Having morphine-type pain medication and hospice care did not end some patients’ wish for hastened death. Dependency and the emotional burden on the patient’s family were the main motives just as frequently as pain, the surveyed doctors said.

While nearly 16 percent of all the oncologists said they had participated in assisted suicide, the researchers found that to be a significant over-statement of reality.

About one-fifth of these doctors revealed in the more in-depth interviews that they had withheld lifesustaining treatments or provided narcotics for pain that shortened a patient’s life - which are legal acts everywhere in the United States and not the same as assisted suicide. The researchers concluded that existing surveys of doctors may overstate by more than 20 percent the actual practice, including a widely reported 1994 study of Oregon doctors that concluded about 7 percent had taken part in assisted suicide.

At the same time, euthanasia may be underreported. The Boston researchers found seven cases in which the doctors had ordered lethal injections or other forms of euthanasia but believed they had participated in assisted suicide.

“These data warn that if (assisted suicide) is legalized, physicians may unintentionally and unknowingly commit many cases of euthanasia believing they are performing a legal act,” the researchers wrote.

Only one-third of cases were performed consistently with proposed safeguards, including having the patient initiate and repeat the request for hastened death, and consulting with another caregiver.

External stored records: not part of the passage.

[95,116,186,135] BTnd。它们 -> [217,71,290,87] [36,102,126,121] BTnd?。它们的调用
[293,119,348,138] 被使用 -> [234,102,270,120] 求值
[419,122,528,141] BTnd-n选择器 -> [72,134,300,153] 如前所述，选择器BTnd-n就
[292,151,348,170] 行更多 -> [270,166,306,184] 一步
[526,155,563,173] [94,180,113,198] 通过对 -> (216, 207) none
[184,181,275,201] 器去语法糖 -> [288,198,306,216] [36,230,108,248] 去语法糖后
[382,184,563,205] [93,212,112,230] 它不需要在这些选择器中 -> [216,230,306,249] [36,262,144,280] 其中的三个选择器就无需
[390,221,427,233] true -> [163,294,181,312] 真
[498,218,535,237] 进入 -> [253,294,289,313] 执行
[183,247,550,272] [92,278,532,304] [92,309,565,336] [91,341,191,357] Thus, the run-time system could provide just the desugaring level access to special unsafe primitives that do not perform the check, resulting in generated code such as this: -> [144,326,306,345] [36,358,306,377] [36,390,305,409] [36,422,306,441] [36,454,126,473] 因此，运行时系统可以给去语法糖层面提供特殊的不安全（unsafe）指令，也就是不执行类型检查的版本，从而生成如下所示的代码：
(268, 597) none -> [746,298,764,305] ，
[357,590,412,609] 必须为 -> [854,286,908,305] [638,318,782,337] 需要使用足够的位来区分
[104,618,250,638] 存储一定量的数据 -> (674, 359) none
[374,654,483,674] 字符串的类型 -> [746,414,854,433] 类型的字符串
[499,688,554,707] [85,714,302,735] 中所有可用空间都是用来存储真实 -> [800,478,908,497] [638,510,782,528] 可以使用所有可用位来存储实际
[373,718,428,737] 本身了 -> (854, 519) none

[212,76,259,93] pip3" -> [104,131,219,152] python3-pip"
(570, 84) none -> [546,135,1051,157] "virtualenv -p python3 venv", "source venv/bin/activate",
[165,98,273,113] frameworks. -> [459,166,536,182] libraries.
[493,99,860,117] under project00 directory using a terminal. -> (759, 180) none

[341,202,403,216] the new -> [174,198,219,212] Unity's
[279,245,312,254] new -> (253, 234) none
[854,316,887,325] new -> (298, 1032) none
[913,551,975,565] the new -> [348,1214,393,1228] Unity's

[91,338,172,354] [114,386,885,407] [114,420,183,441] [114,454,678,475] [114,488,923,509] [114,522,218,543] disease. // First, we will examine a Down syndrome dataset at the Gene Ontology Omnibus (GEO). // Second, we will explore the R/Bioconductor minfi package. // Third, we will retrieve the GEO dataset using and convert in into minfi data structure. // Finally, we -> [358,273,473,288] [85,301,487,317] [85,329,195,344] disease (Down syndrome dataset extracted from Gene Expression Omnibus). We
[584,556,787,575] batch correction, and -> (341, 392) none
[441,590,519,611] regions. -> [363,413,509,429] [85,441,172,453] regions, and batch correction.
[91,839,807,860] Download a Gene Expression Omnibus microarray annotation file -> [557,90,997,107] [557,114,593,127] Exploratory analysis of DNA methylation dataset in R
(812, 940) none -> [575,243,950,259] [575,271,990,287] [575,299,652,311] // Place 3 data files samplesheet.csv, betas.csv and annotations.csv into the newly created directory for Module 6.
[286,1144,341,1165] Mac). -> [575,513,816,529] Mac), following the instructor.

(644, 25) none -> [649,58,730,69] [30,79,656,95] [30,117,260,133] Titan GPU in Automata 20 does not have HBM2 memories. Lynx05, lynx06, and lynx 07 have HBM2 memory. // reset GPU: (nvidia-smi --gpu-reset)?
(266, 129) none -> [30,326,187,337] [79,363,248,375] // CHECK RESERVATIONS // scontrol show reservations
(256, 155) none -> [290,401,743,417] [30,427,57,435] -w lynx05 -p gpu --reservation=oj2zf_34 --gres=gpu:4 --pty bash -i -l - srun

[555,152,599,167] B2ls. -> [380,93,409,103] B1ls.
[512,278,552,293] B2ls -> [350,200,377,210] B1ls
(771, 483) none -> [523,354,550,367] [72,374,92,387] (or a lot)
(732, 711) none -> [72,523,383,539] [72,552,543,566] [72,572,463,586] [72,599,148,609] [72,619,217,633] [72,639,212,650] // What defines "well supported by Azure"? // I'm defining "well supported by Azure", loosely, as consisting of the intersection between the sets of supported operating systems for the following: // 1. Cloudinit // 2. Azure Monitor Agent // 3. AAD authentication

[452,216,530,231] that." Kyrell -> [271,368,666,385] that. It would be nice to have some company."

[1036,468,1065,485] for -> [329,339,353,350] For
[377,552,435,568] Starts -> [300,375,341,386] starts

In just two of 38 cases did the patient get a psychiatric evaluation, and in another two cases the patient refused the doctor’s advice to get checked by a psychiatrist.

“Most worrisome,” the researchers wrote, “is that in 15.3 percent of cases, the patients were not involved in the decision but families wanted the patients’ lives ended.” This occurred even when patients were conscious and capable of making decisions, the study found.